Monday, January 24, 2005

Combo Platters

When you're outside at 6 a.m. on a dark, cold morning with the wind howling, biting your dry rosy cheeks, and you look and see endless inches of snow to shovel off feet of sidewalk and driveway, it's natural if the words that get muttered aren't sweet and thankful but more of the vulgar variety.

So when I found myself in that situation already exhausted from months of sleepless nights the absurdity of being a lifelong Minnesotan smacked me upside the head and my thoughts turned from jarring to giddy and bounced around like a dropped marble on a wood floor. It was then that I was calmed by the notion of how much I enjoy whenever I stumble across unexpected combinations.

For example one of the first things I do every morning after my Tae-bo workout is read my favorite comic strip, Darby Conley's Get Fuzzy that features the antics of a grumpy pet owner and his dim but thersitical and theatrical cat Bucky, and his equally dim but forever sweet dog Satchel. This past week featured a strip where Bucky, having been locked up in his carrier cage to prevent him from ruining the house with his ferret fighting training, threatens his human keeper, Rob, by mocking Rob's love of Sandra Bullock. In the few years I've been reading Get Fuzzy this was the first reference to Sandra Bullock I've seen and it hit even closer to home than the strip usually already does. It was like breaking open an egg and finding an extra yolk.

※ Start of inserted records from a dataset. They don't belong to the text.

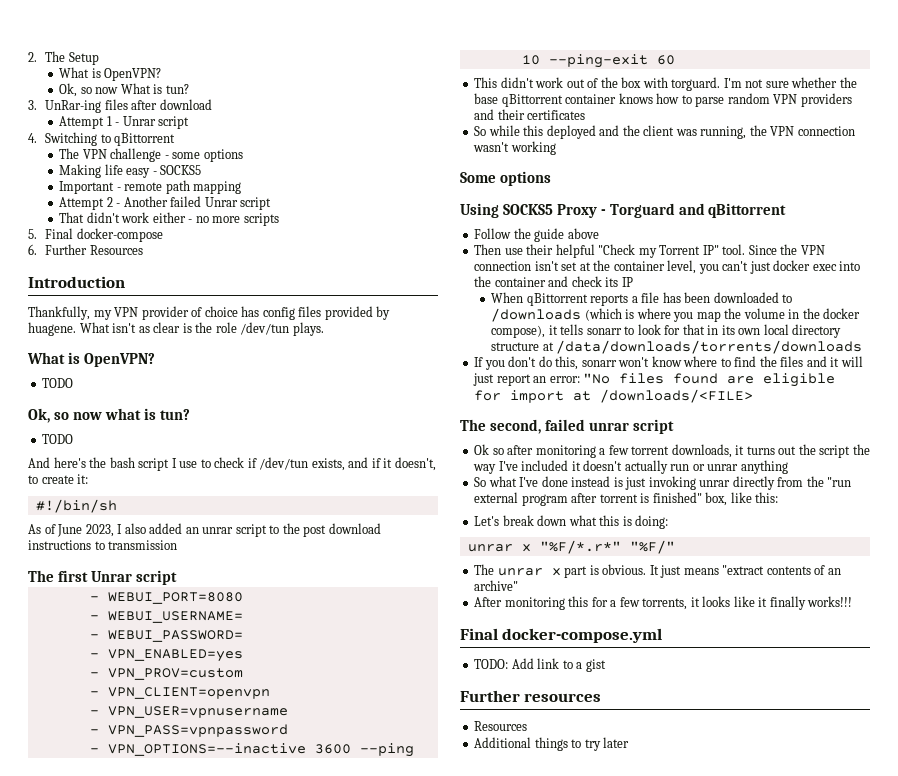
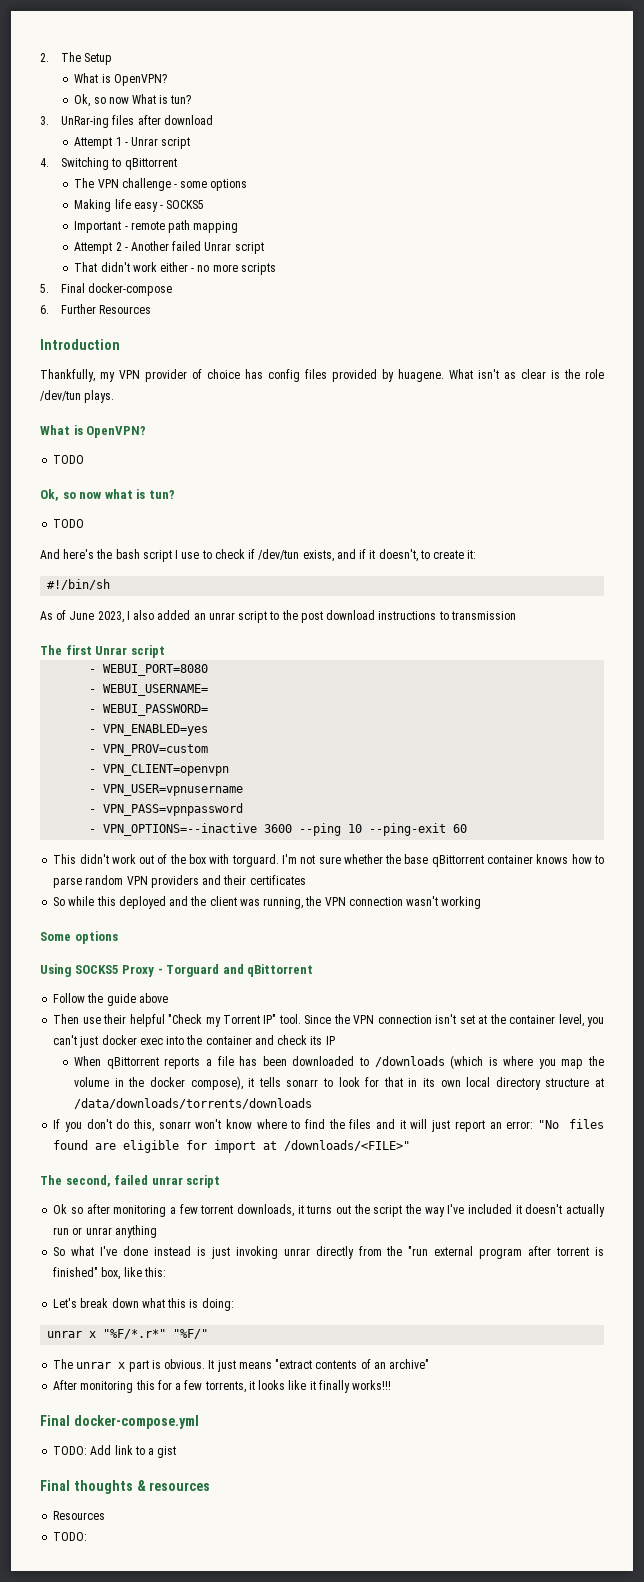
- If you don't do this, sonarr won't know where to find the files and it will just report an error: "No files found are eligible for import at /downloads/<FILE>
+ If you don't do this, sonarr won't know where to find the files and it will just report an error: "No files found are eligible for import at /downloads/<FILE>"
- Further resources
+ Final thoughts & resources
  Resources
- Additional things to try later
+ TODO:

I was also enjoying the shuffle feature of my iPod with the 3,800 songs I've loaded when up came Neil Young's "Rockin in the Free World." That particular song played over the closing credits of Michael Moore's Fahrenheit 911 and as obvious as the movie was, the sledgehammer song hit the perfect note of what is underlying all that is terrifying about our current path. It also seemed highly appropriate after listening to our President's inaugural speech that less than subtly hit upon the administration's latest corrupted fad phrase: freedom.

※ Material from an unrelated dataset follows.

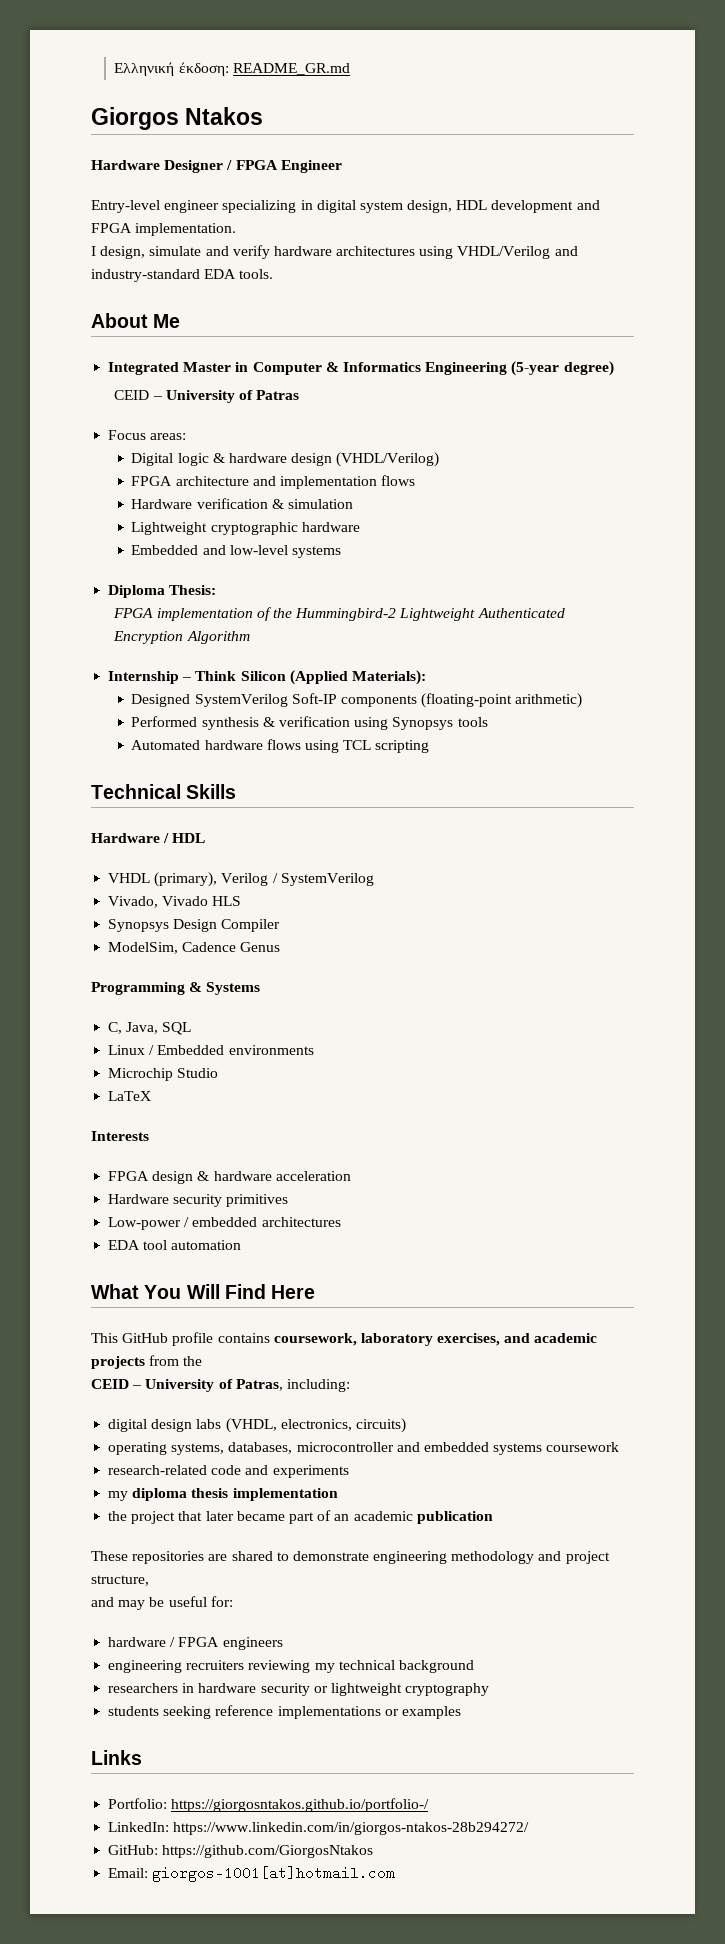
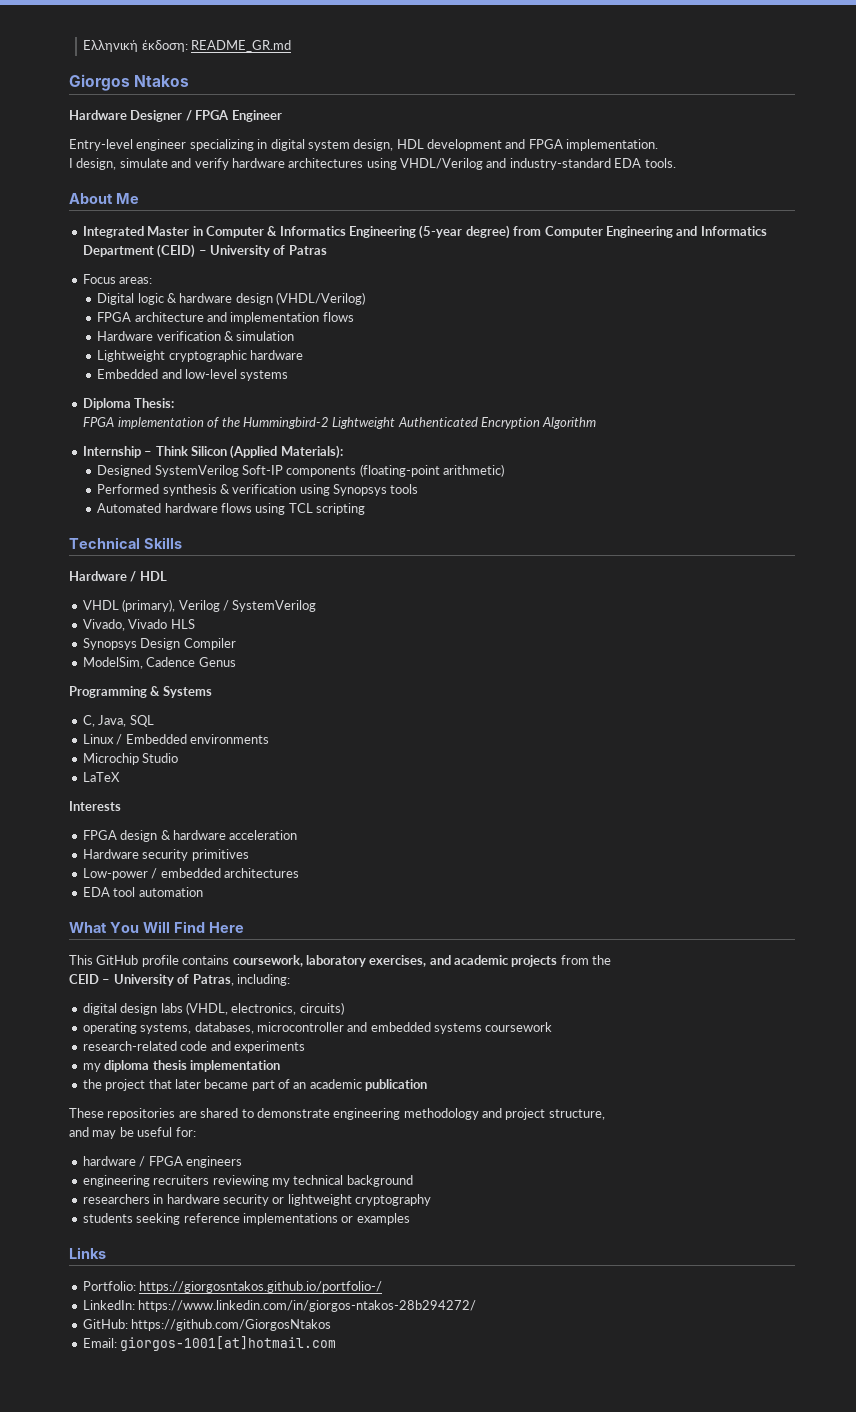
- Integrated Master in Computer & Informatics Engineering (5-year degree)
- CEID – University of Patras
+ Integrated Master in Computer & Informatics Engineering (5-year degree) from Computer Engineering and Informatics Department (CEID) – University of Patras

"There's colors on the street red, white and blue/People shufflin' their feet/People sleepin' in their shoes/But there's a warnin' sign on the road ahead/There's a lot of people sayin' we'd be better off dead/Don't feel like Satan, but I am to them/So I try to forget it, any way I can..."

To top things off I soon enjoyed another great movie from a pretty good year of movies, last year's Hero. The film was an abject attempt by Chinese director Zhang Yimou to top the mesmerizing great Chinese film Crouching Tiger, Hidden Dragon. And Hero does just that.

Both movies transcend their martial arts material (and genre) to be cinematic artistry at its best- telling great stories against the backdrop of stunning visuals and blissful ballet. But for me (and maybe me alone) Hero tops the incredible Crouching Tiger, Hidden Dragon because among the many philosophical nuggets of its story is that the pen may not be mightier than the sword but it comes awfully darn close. (It doesn't hurt matters that both movies feature the work of the most beautiful actress of today's cinema, Zhang Ziyi.)

The writing message is delivered by the nameless one (Jet Li) to the King of Qin (Daoming Chen) when he describes how he beat one of his unbeatable foes by studying the way he writes. The strokes of his pen give away his strengths and weaknesses by all that is revealed by his mere movements.

At the heart of the movie is of course the fight scenes but there is one in particular that is both breathtaking and heartstopping and wholly original. In this scene the two warriors battle each other across the surface of a lake. As they skim their way atop the water the camera follows them swooping from above to beneath the surface ultimately creating something akin to a great painting. The colors swirl and the imagery blends together in an enlightening and dazzling fashion. The scene is one of many that transcends the passive act of sitting in the dark watching a movie, and is one that snow shovelers everywhere would be well advised to take the time to watch at some point in their life if only to forget their current troubles and appreciate how things sometimes mix well in a take the time to love this moment way.